RE: [patch 13/31] x86/fpu: Move KVMs FPU swapping to FPU core

"Liu, Jing2" <jing2.liu@xxxxxxxxx> · Wed, 13 Oct 2021 06:15:56 +0000

> On 12/10/21 02:00, Thomas Gleixner wrote:
> > Swapping the host/guest FPU is directly fiddling with FPU internals
> > which requires 5 exports. The upcoming support of dymanically enabled
> > states would even need more.
> >
> > Implement a swap function in the FPU core code and export that instead.
> >
> > Signed-off-by: Thomas Gleixner <tglx@xxxxxxxxxxxxx>
> > Cc: kvm@xxxxxxxxxxxxxxx
> > Cc: Paolo Bonzini <pbonzini@xxxxxxxxxx>
> > ---
> >   arch/x86/include/asm/fpu/api.h      |    8 +++++
> >   arch/x86/include/asm/fpu/internal.h |   15 +---------
> >   arch/x86/kernel/fpu/core.c          |   30 ++++++++++++++++++---
> >   arch/x86/kernel/fpu/init.c          |    1
> >   arch/x86/kernel/fpu/xstate.c        |    1
> >   arch/x86/kvm/x86.c                  |   51 +++++++-----------------------------
> >   arch/x86/mm/extable.c               |    2 -
> >   7 files changed, 48 insertions(+), 60 deletions(-)
> >

When looking into the tglx/devel.git x86/fpu for the full #1-#4 
series and the KVM AMX support, I'd like to talk two things
 as follows,

1. KVM dynamic allocation API:
Since KVM also uses dynamic allocation, after KVM detects guest
requesting AMX by #NM trap, KVM need alloc extra buffer for
this vcpu's current->thread.fpu.fpstate and guest_fpu related.
So far, the kernel itself has such API like fpstate_realloc(), but it's
static. How about making a common function usable for KVM?

2. There exists a case that *guest AMX state can be lost*:

After KVM passthrough XFD to guest, when vmexit opening
irq window and KVM is interrupted, kernel softirq path can call
kernel_fpu_begin() to touch xsave state. This function does
XSAVES. If guest XFD[18] is 1, and with guest AMX state in register,
then guest AMX state is lost by XSAVES.

The detailed example call trace in commit
commit 2620fe268e80d667a94553cd37a94ccaa2cb8c83
Author: Sean Christopherson <seanjc@xxxxxxxxxx>
Date:   Fri Jan 17 11:30:51 2020 -0800

    KVM: x86: Revert "KVM: X86: Fix fpu state crash in kvm guest"

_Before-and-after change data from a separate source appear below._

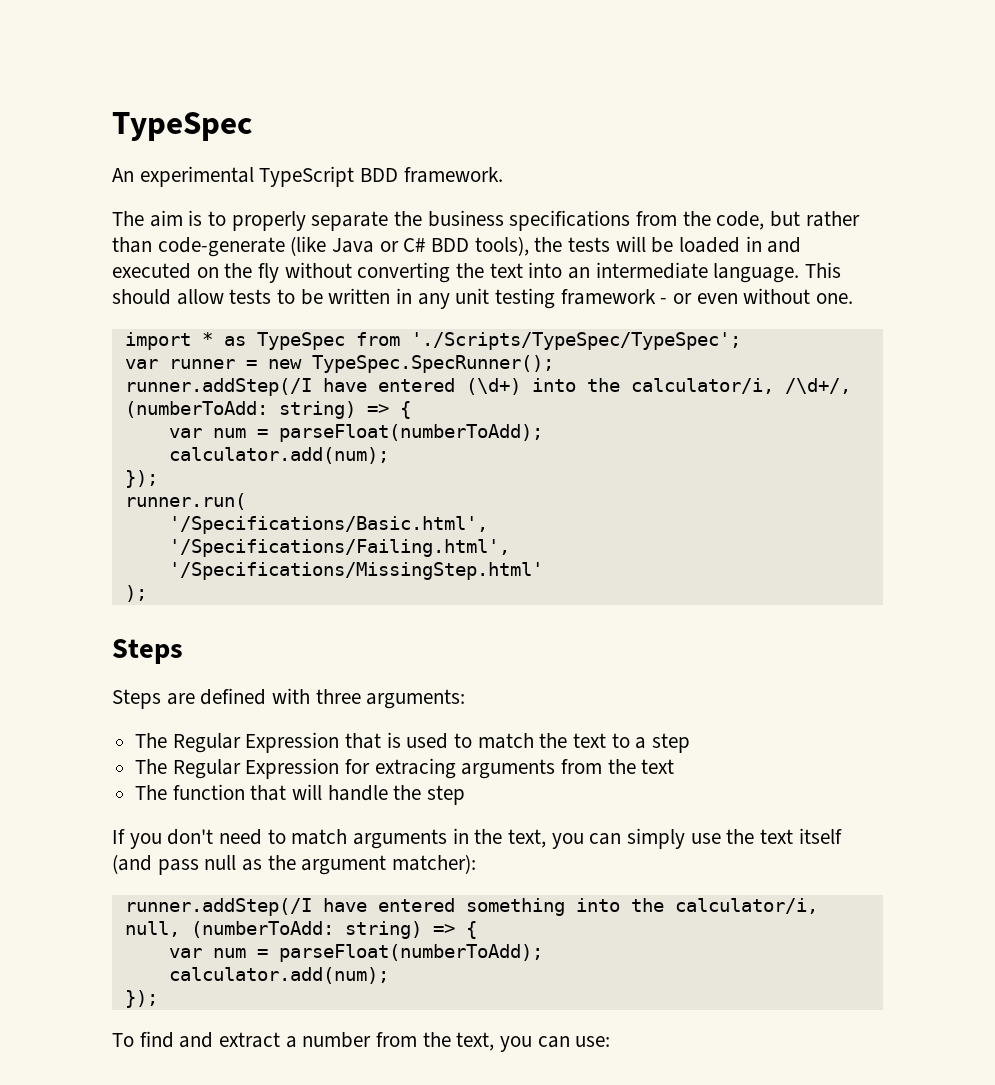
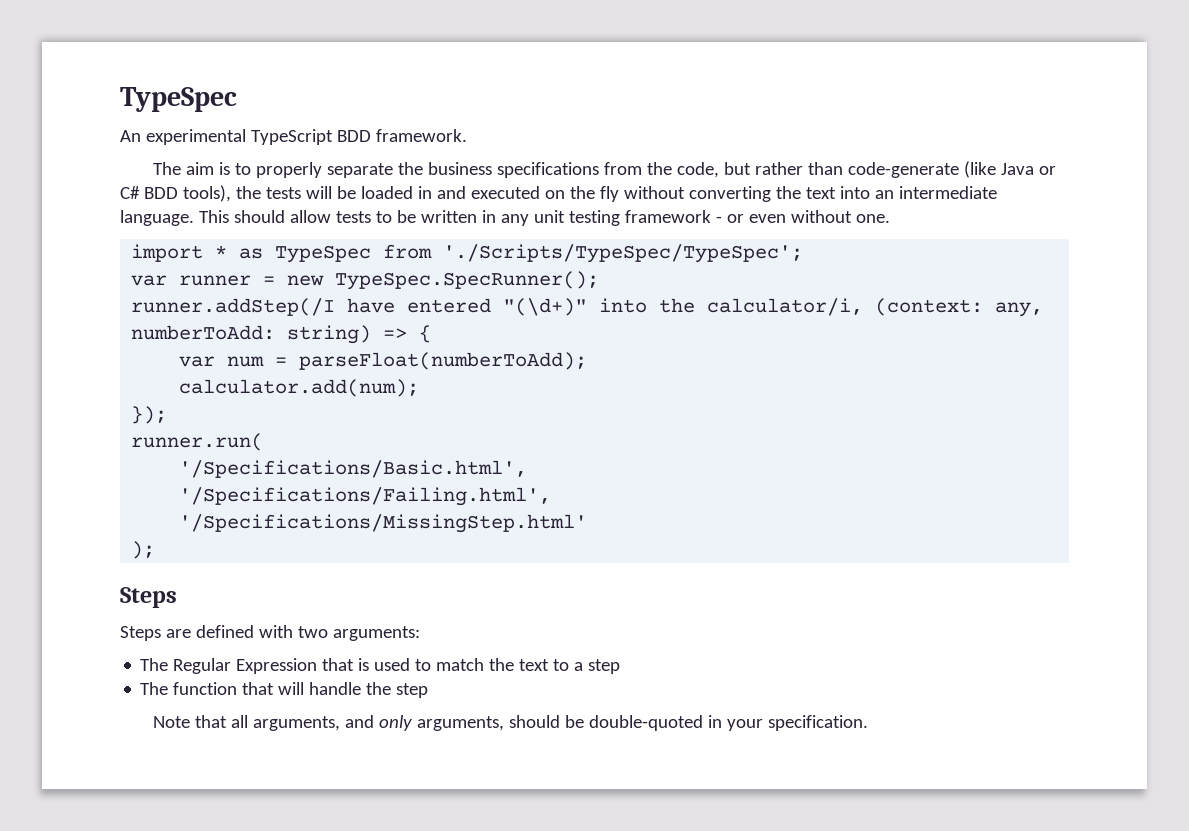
[465,378,851,395] [124,401,268,418] (\d+) into the calculator/i, /\d+/, (numberToAdd: -> [503,298,1044,317] [131,325,276,340] "(\d+)" into the calculator/i, (context: any, numberToAdd:
[315,689,361,704] three -> [297,626,328,638] two
[135,758,675,779] // The Regular Expression for extracing arguments from the text -> (621, 666) none
[112,828,842,849] [112,854,477,875] [124,898,818,916] [124,921,477,939] [168,944,543,962] [168,967,389,984] [124,990,158,1008] [112,1031,611,1052] If you don't need to match arguments in the text, you can simply use the text itself (and pass null as the argument matcher): // runner.addStep(/I have entered something into the calculator/i, null, (numberToAdd: string) => { // var num = parseFloat(numberToAdd); // calculator.add(num); // }); // To find and extract a number from the text, you can use: -> [153,715,869,731] Note that all arguments, and only arguments, should be double-quoted in your specification.

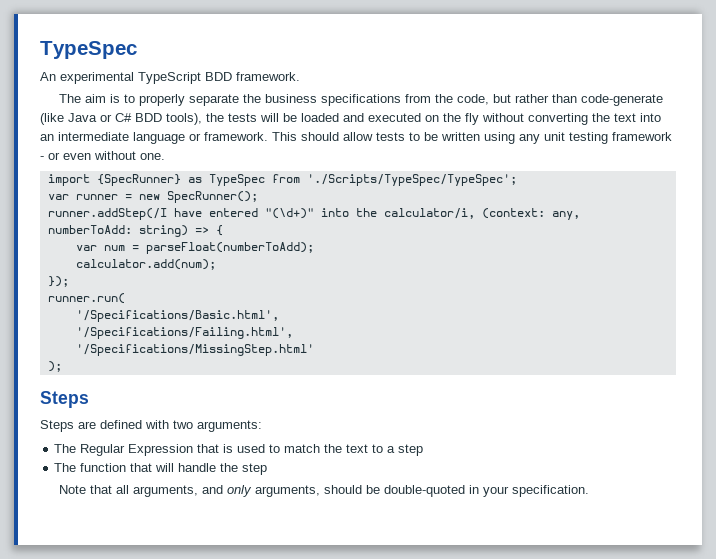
[417,186,432,199] in -> (339, 117) none
[120,210,194,226] language. -> [133,132,268,144] language or framework.
[481,210,496,223] in -> [484,132,515,144] using
[215,245,228,258] * -> [96,174,181,186] {SpecRunner}
[335,271,600,290] TypeSpec.SpecRunner(); -> [166,191,258,203] SpecRunner();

    Reload the current thread's FPU state, which contains the guest's FPU
    state, to the CPU registers if necessary during vcpu_enter_guest().
    TIF_NEED_FPU_LOAD can be set any time control is transferred out of
    KVM,
    e.g. if I/O is triggered during a KVM call to get_user_pages() or if a
    softirq occurs while KVM is scheduled in.
    ...
   A sample trace triggered by warning if TIF_NEED_FPU_LOAD is set while
    vcpu state is loaded:

     <IRQ>
      gcmaes_crypt_by_sg.constprop.12+0x26e/0x660
      ? 0xffffffffc024547d
      ? __qdisc_run+0x83/0x510
      ? __dev_queue_xmit+0x45e/0x990
      ...
      ? do_IRQ+0x7f/0xd0
      ? common_interrupt+0xf/0xf
      </IRQ>
      ? irq_entries_start+0x20/0x660
      ? vmx_get_interrupt_shadow+0x2f0/0x710 [kvm_intel]
      ? kvm_set_msr_common+0xfc7/0x2380 [kvm]
      ? recalibrate_cpu_khz+0x10/0x10
      ? ktime_get+0x3a/0xa0
      ? kvm_arch_vcpu_ioctl_run+0x107/0x560 [kvm]
      ? kvm_init+0x6bf/0xd00 [kvm]

For this case, I think one way is kernel doing something before XSAVES
for KVM thread; another way is let KVM fix: maintaining a zero XFD
value (by current->state.fpu.fpstate->xfd = 0) after vcpu fpu state is 
loaded and restore real guest XFD value before vmenter. 
Logic as follows.

after vmexit:
if XFD is passthrough
then
	sync guest XFD to vmx->xfd;
	set XFD to current->state.fpu.fpstate->xfd (= 0)
	__this_cpu_write(xfd_state, 0);

before vmenter (irq is disabled):
if passthrough
then
	restore to real guest XFD by vmx->xfd;

vcpu_run: (if XFD is passthrough)
load: swap from qemu's to a zero XFD
put: swap zero to qemu's

Thanks,
Jing

[...]